The Aluminum Falcon said:
The first change is removing the silly scene at the start of disc 2, the one where Peter Jackson gets shot by Legolas by mistake when Gimli nudges Legolas´s bow when he shoots, then Gimli has a very silly Oops reaction. It was removed for two reasons, the first being that its very cheesy and silly and comes across more as a Peter Jackson and crew cameo fanboy scene than a proper scene in the film that serves a real purpose. The second and more important reason is that it reveals the Army of the Dead too early, taking power away from their dramatic entrance into the battle of Pelennor Fields later in the film. The theatrical release did this much better without this superfluous scene IMHO so I have returned it to how it was in the theatrical release.

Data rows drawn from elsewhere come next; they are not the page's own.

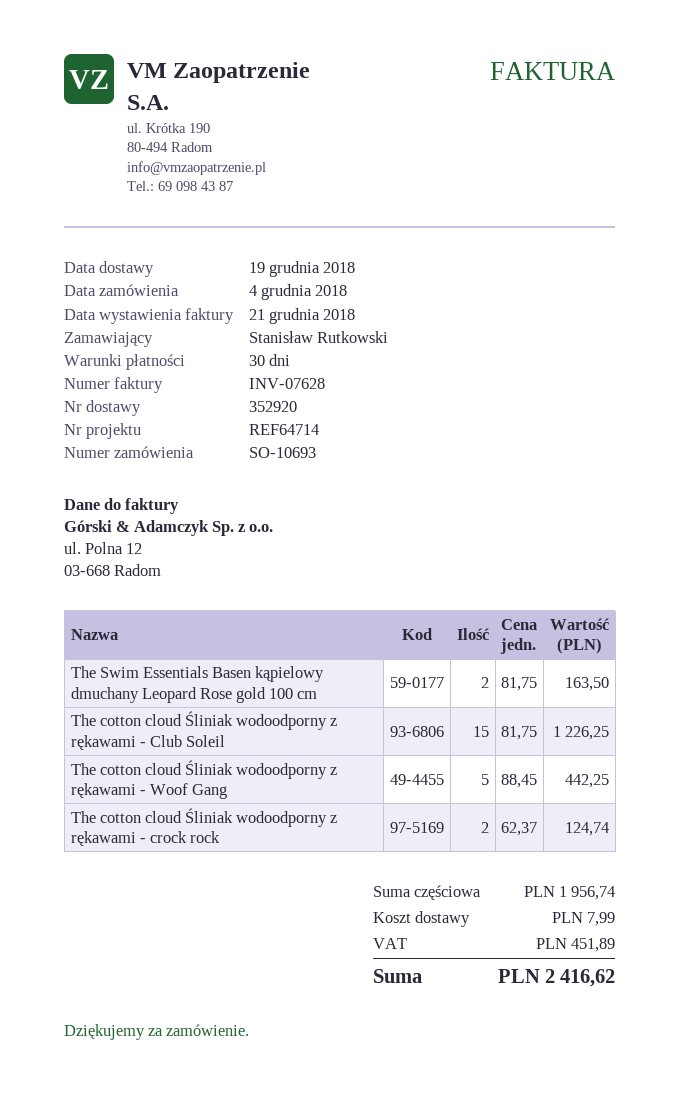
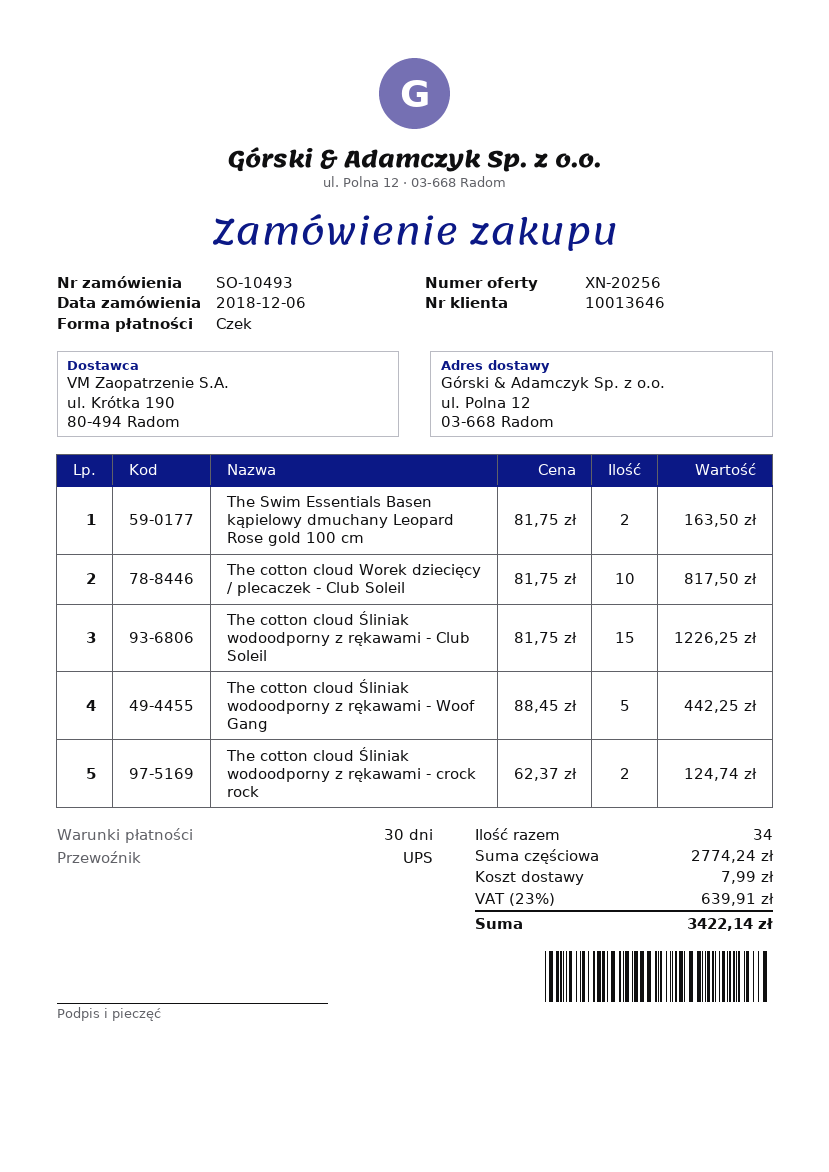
order number: SO-10693 -> SO-10493
order date: 2018-12-04 -> 2018-12-06
The cotton cloud Worek dziecięcy / plecaczek - Club Soleil: none -> 10 x 81.75 = 817.50
subtotal: 1956.74 -> 2774.24
tax: 451.89 -> 639.91
total: 2416.62 -> 3422.14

While I feel that removing scenes seems to go a bit beyond the scope of what you seem to have been trying to do here (couldn’t you at least have also released a version with those scenes intact, if color-correction was the main point here?), I do agree that this particular part took away from the movie. Ever since I first saw the extended cut, I just felt that actually showing us 1: that the Army of the Dead accepted Aragorn’s offer, and 2: them commandeering the corsairs’ ships, really took away from their eventual Big Damn Heroes moment in Gondor. Especially seeing how it was already fine the way it was in the theatrical cut, just “What say you?!” and then we don’t see Aragorn again at all until he arrives during the battle. Just… the moment he jumps off that ship, we already know everything we needed to know about what happened in-between. And this is a thought I had when I was twelve.

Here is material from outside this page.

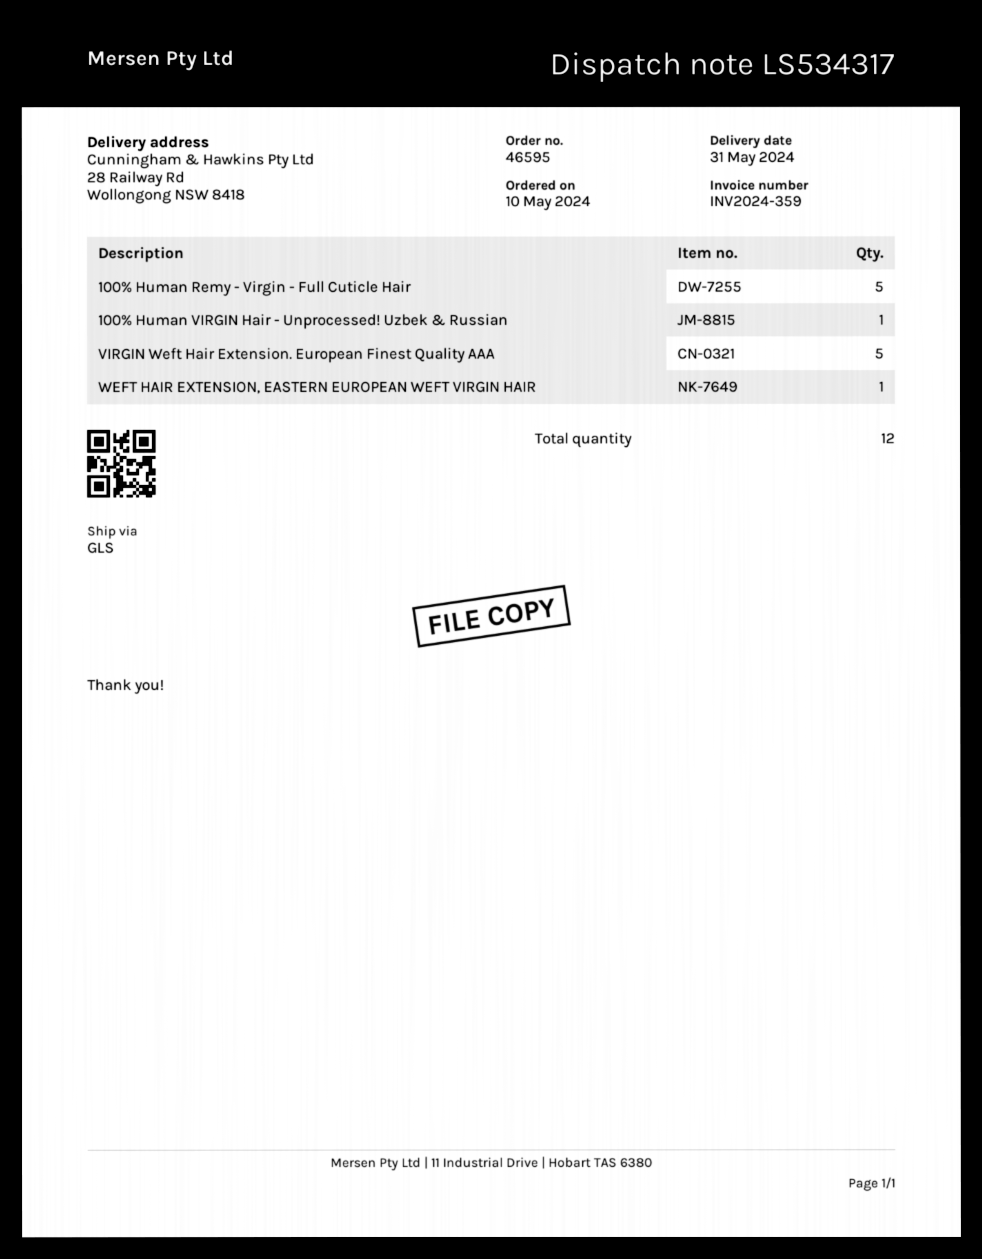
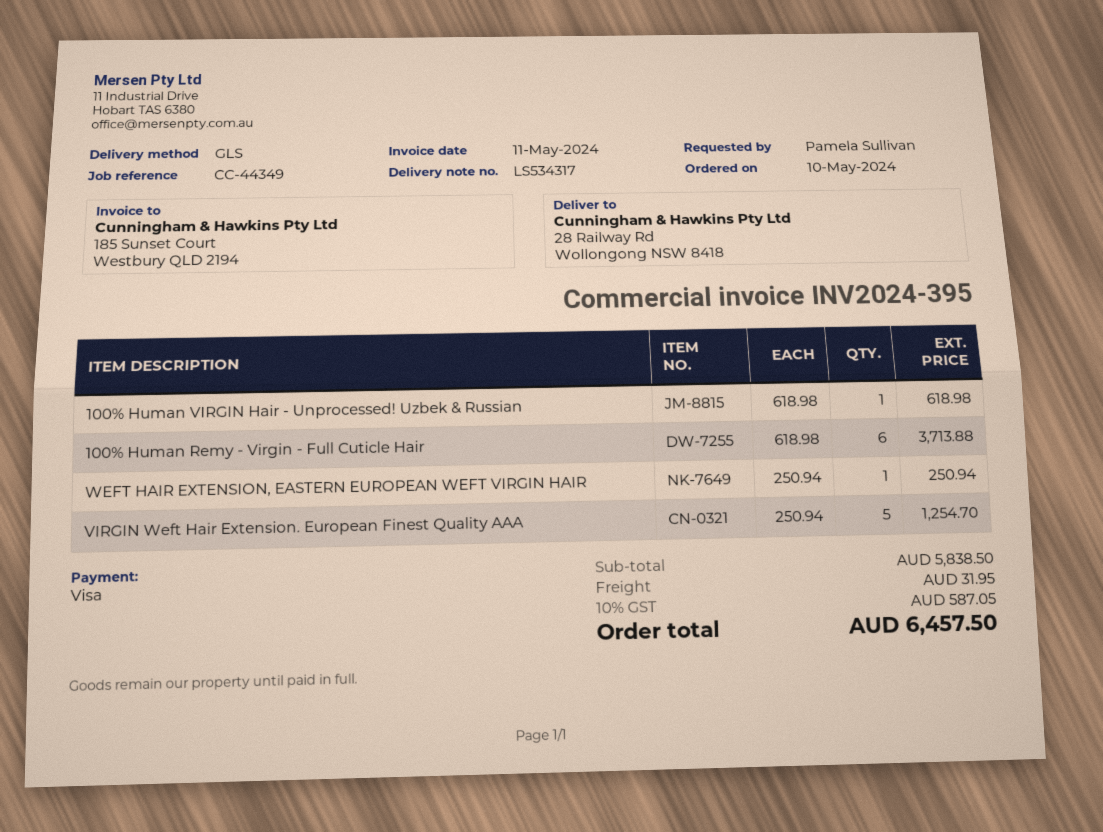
invoice number: INV2024-359 -> INV2024-395
100% Human Remy - Virgin - Full Cuticle Hair: 5 -> 6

I prefer the extended cuts in general, but for this particular moment… yeah it was better in the theatrical cuts.

Though to prevent this from just being a pointless revival of an ancient thread, I’m curious, since this seems to be a recurring problem with these movies… Was Battle of the Five Armies also excessively green? I would just check, but being that I honestly never noticed a problem with any of the previous movies anyway, I probably wouldn’t even be able to tell.